En matière de coopération territoriale, les principales propositions du Conseil pour amender le projet de règlement sont les suivantes:

  • renforcement des liens entre l'urbain et le rural;
  • répartition du budget de la coopération par Etat membre et non par programme de coopération, comme le proposait la Commission;
  • possibilité pour les Etats membres de transférer jusqu'à 15% du budget coopération qui leur a été alloué, entre la coopération transfrontalière et la coopération transnationale, et vice-versa.

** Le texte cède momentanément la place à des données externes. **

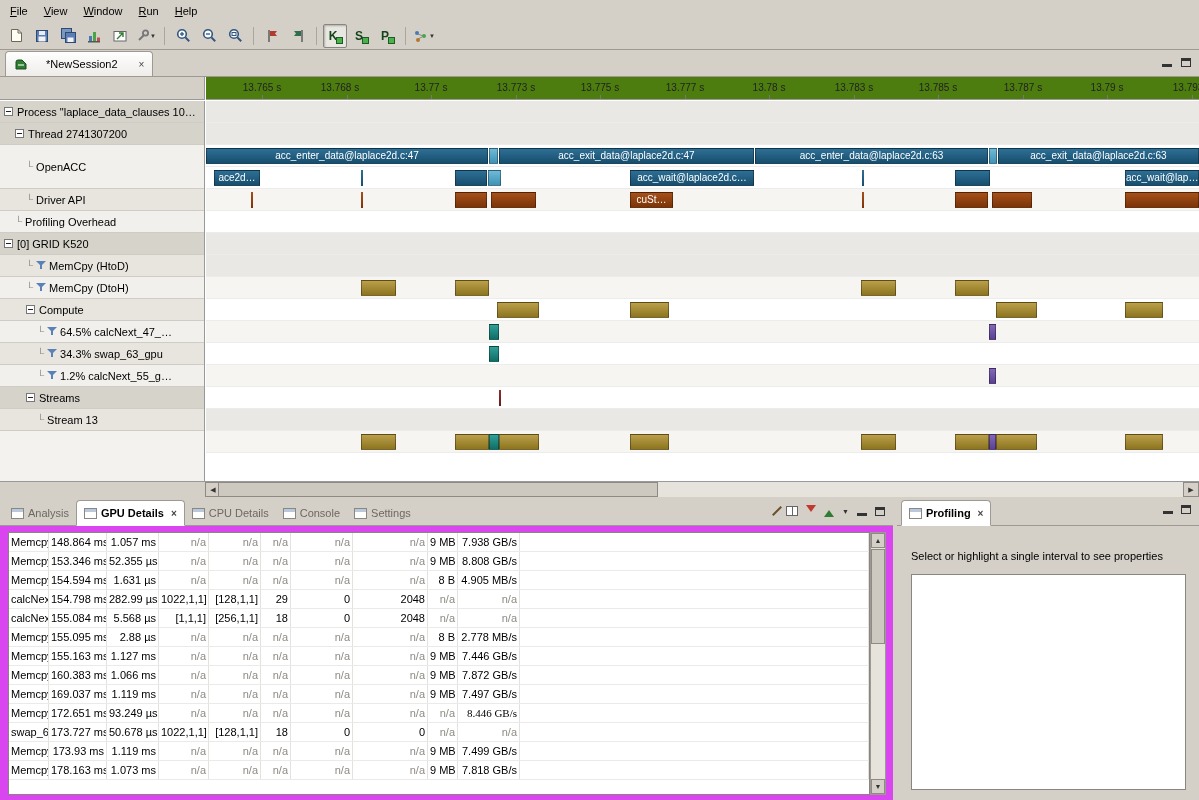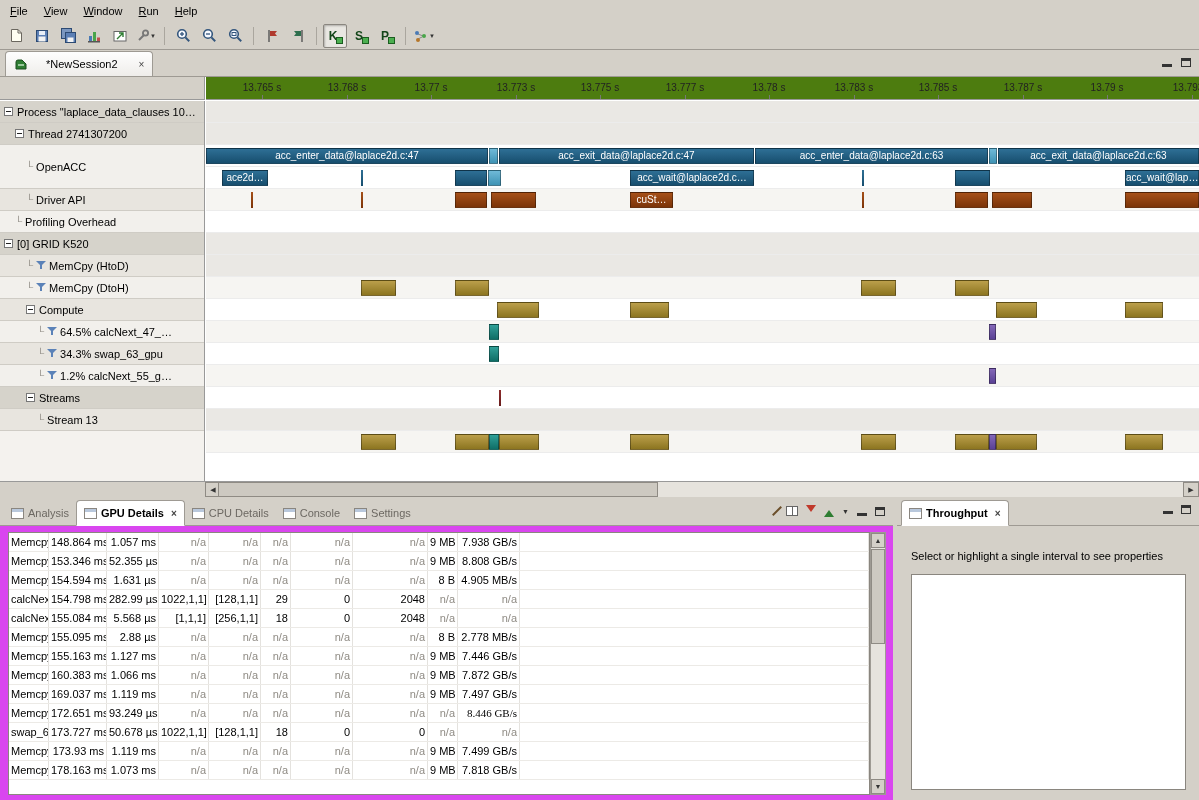--- a/index.html
+++ b/index.html
@@ -224,7 +224,7 @@
     <div class="ruler" id="ruler">
         <span class="rlabel" style="left: 56px;">13.765 s</span>
         <span class="rtick" style="left: 56px;"></span>
-        <span class="rlabel" style="left: 141px;">13.768 s</span>
+        <span class="rlabel" style="left: 134px;">13.768 s</span>
         <span class="rtick" style="left: 141px;"></span>
         <span class="rlabel" style="left: 225px;">13.77 s</span>
         <span class="rtick" style="left: 225px;"></span>

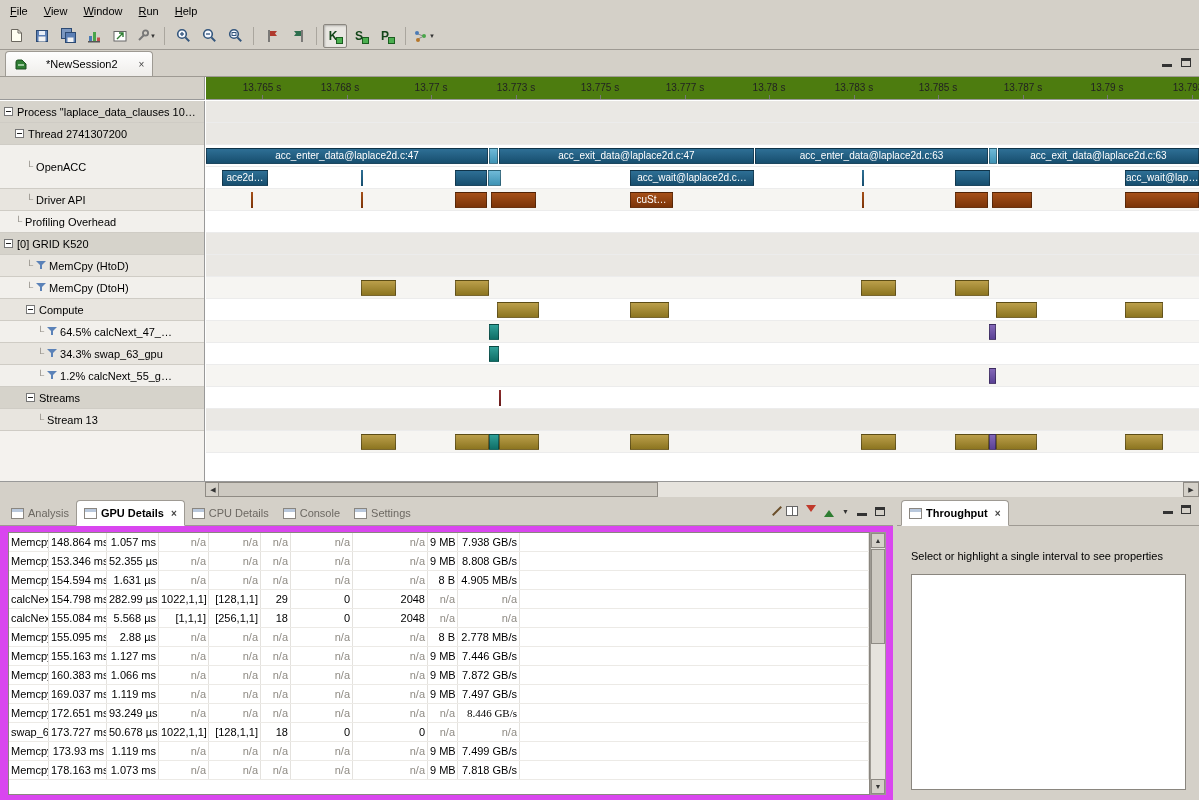--- a/index.html
+++ b/index.html
@@ -322,7 +322,7 @@
           <span class="bar" style="left: 792px; width: 201px; background: linear-gradient(rgb(46, 111, 149), rgb(23, 78, 110));">acc_exit_data@laplace2d.c:63</span>
         </div>
         <div class="lane a">
-          <span class="bar" style="left: 16px; width: 46px; background: linear-gradient(rgb(46, 111, 149), rgb(23, 78, 110));">ace2d…</span>
+          <span class="bar" style="left: 8px; width: 46px; background: linear-gradient(rgb(46, 111, 149), rgb(23, 78, 110));">ace2d…</span>
           <span class="bar thin" style="left: 155px; width: 2px; background: linear-gradient(rgb(46, 111, 149), rgb(23, 78, 110));"></span>
           <span class="bar" style="left: 249px; width: 32px; background: linear-gradient(rgb(46, 111, 149), rgb(23, 78, 110));"></span>
           <span class="bar" style="left: 282px; width: 13px; background: linear-gradient(rgb(111, 185, 216), rgb(63, 147, 181));"></span>

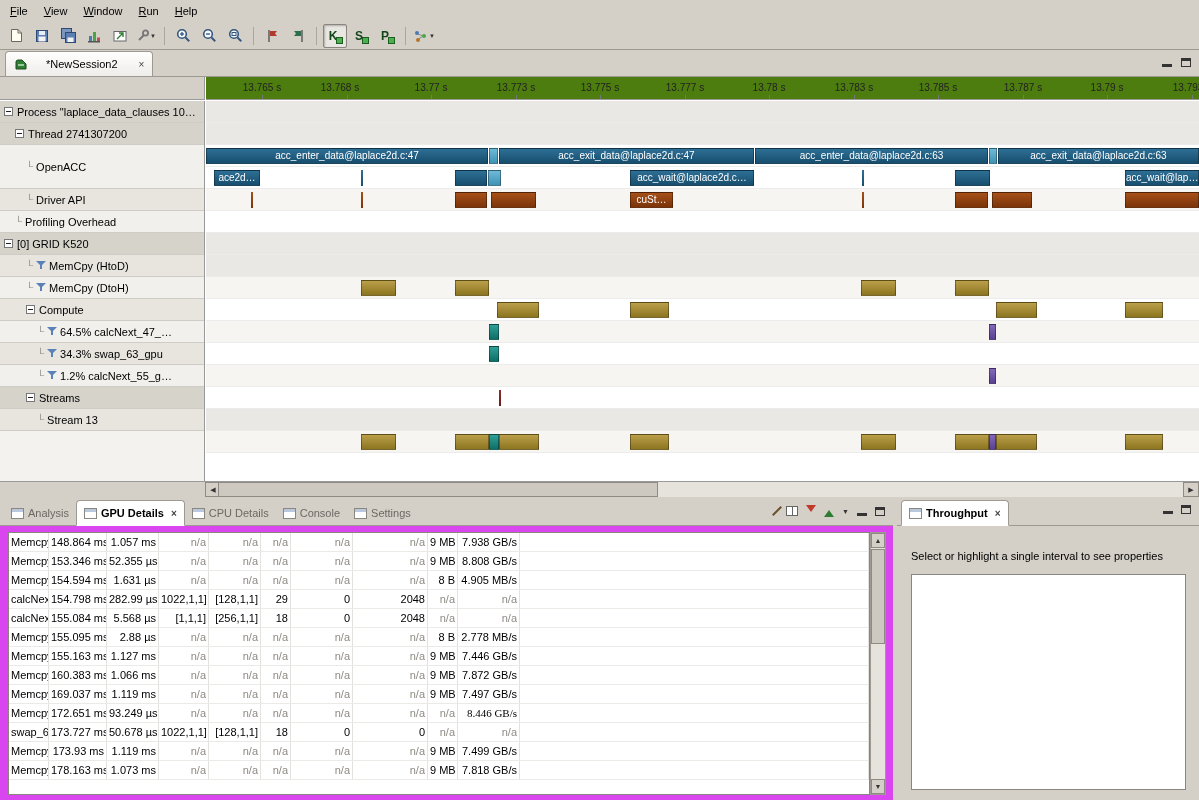--- a/index.html
+++ b/index.html
@@ -615,7 +615,7 @@
     <div class="ptabbar">
       <div class="ptab active">
         <span class="view-ico"></span>
-        <span>Throughput</span>
+        <span>Profiling</span>
         <span class="tclose">×</span>
       </div>
       <div class="ptools">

Le Conseil ne souhaite pas modifier les exigences définies par la Commission en matière de concentration thématique pour les programmes de coopération (jusqu'à quatre objectifs thématiques pour les programmes transfrontaliers et transnationaux). De nombreux éléments entre crochets seront examinés ultérieurement.

Concernant la dimension territoriale du paquet législatif, les ministres européens se sont accordés sur le développement local (approche Leader), les investissements territoriaux intégrés (ITI) et le développement urbain. Sur Leader, ils proposent notamment que la population concernée par une stratégie de développement local se situe entre 10 000 et 150 000 personnes; et qu'un groupe d'action local puisse être bénéficiaire et mette lui même en œuvre des projets. Pour les ITI, le Conseil veut les ouvrir au Fonds européen agricole pour le développement rural (FEADER) et au futur Fonds européen pour les affaires maritimes et la pêche (FEAMP). En outre, un Groupement européen de coopération territoriale (GECT) aurait la possibilité de gérer un ITI.

Pour ce qui est du développement urbain, le Conseil:

  • propose de supprimer la liste des villes que la Commission voulait faire figurer dans le contrat de partenariat;
  • accepte l'idée de consacrer 5% du Fonds européen de développement régional (FEDER) à l'urbain mais la gestion de ces sommes ne devra pas obligatoirement être déléguée aux villes. Ces dernières, renommées "autorités urbaines", devront cependant au minimum être associées à la sélection des projets;
  • maintient la création d'une plateforme de développement urbain au niveau européen, mais pas uniquement ouverte aux villes et qui soit complémentaire avec URBACT.


Avec cette position dégagée en octobre, le Conseil a quasiment terminé l'examen du paquet législatif cohésion présenté par la Commission européenne en octobre 2011 (voir IE n°121). Mais la procédure d'adoption de la réforme est loin d'être terminée car le Conseil doit désormais se mettre d'accord avec le Parlement européen.